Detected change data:
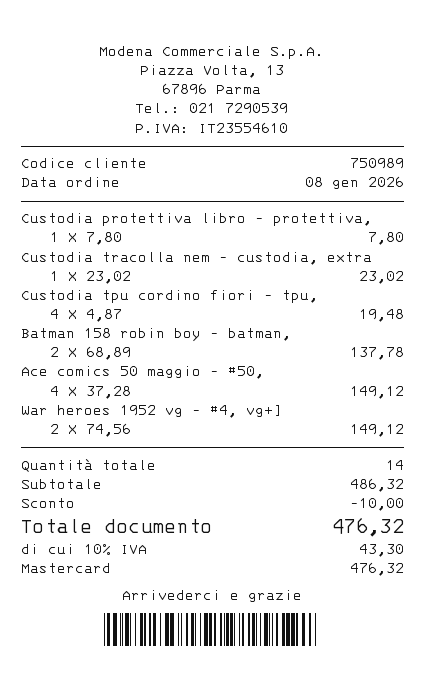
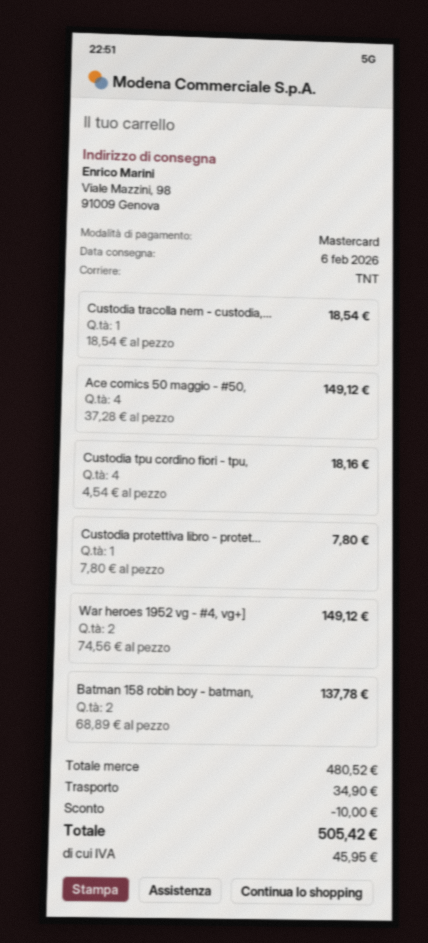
Custodia tracolla nem - custodia, extra: 1 x 23.02 = 23.02 -> 1 x 18.54 = 18.54
Custodia tpu cordino fiori - tpu,: 4 x 4.87 = 19.48 -> 4 x 4.54 = 18.16
subtotal: 486.32 -> 480.52
shipping: none -> 34.90
tax: 43.30 -> 45.95
total: 476.32 -> 505.42

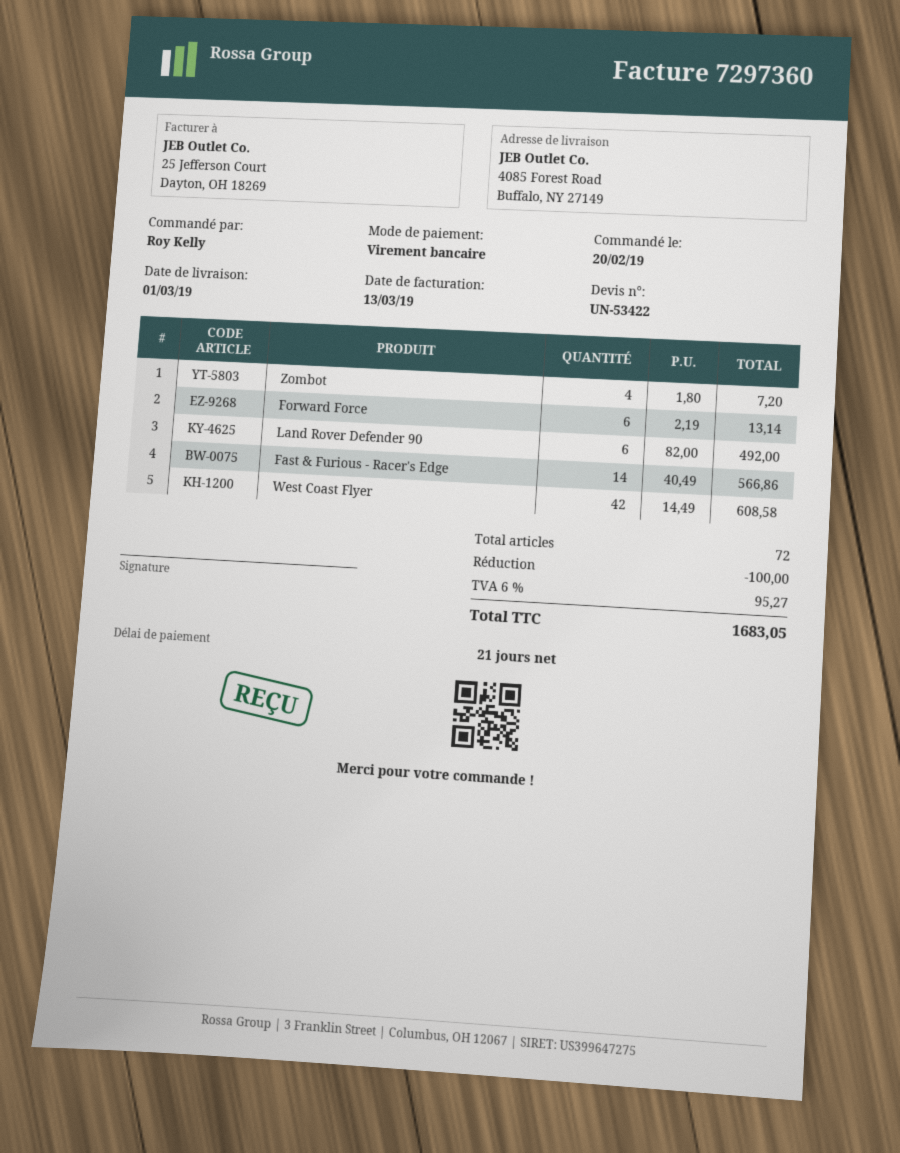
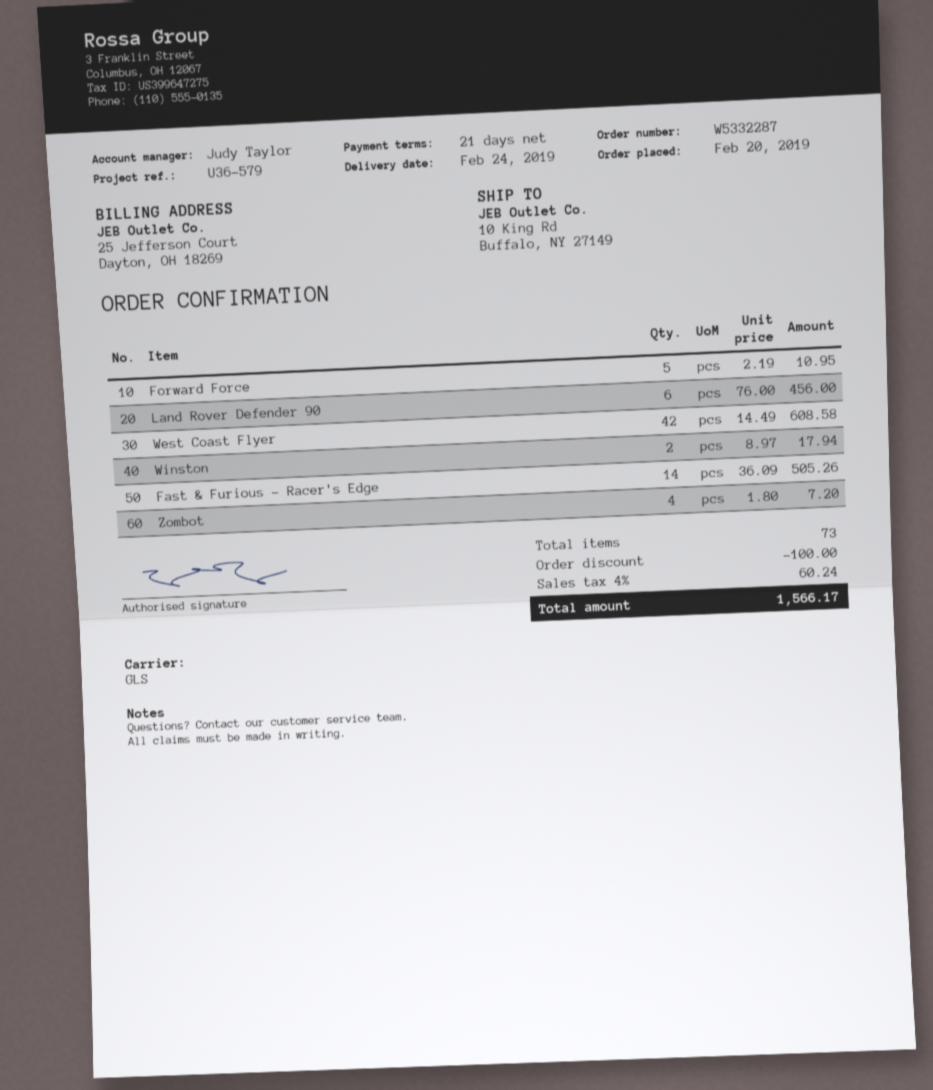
delivery date: 2019-03-01 -> 2019-02-24
ship to: 4085 Forest Road, Buffalo, NY 27149 -> 10 King Rd, Buffalo, NY 27149
Forward Force: 6 x 2.19 = 13.14 -> 5 x 2.19 = 10.95
Land Rover Defender 90: 6 x 82.00 = 492.00 -> 6 x 76.00 = 456.00
Fast & Furious - Racer's Edge: 14 x 40.49 = 566.86 -> 14 x 36.09 = 505.26
Winston: none -> 2 x 8.97 = 17.94
total quantity: 72 -> 73
tax: 6% = 95.27 -> 4% = 60.24
total: 1683.05 -> 1566.17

■ **ABOUT THIS TASK**
Transcribe the records above exactly, leaving every picture out of the copy.

■ **TASK RESULT**
Custodia tracolla nem - custodia, extra: 1 x 23.02 = 23.02 -> 1 x 18.54 = 18.54
Custodia tpu cordino fiori - tpu,: 4 x 4.87 = 19.48 -> 4 x 4.54 = 18.16
subtotal: 486.32 -> 480.52
shipping: none -> 34.90
tax: 43.30 -> 45.95
total: 476.32 -> 505.42

delivery date: 2019-03-01 -> 2019-02-24
ship to: 4085 Forest Road, Buffalo, NY 27149 -> 10 King Rd, Buffalo, NY 27149
Forward Force: 6 x 2.19 = 13.14 -> 5 x 2.19 = 10.95
Land Rover Defender 90: 6 x 82.00 = 492.00 -> 6 x 76.00 = 456.00
Fast & Furious - Racer's Edge: 14 x 40.49 = 566.86 -> 14 x 36.09 = 505.26
Winston: none -> 2 x 8.97 = 17.94
total quantity: 72 -> 73
tax: 6% = 95.27 -> 4% = 60.24
total: 1683.05 -> 1566.17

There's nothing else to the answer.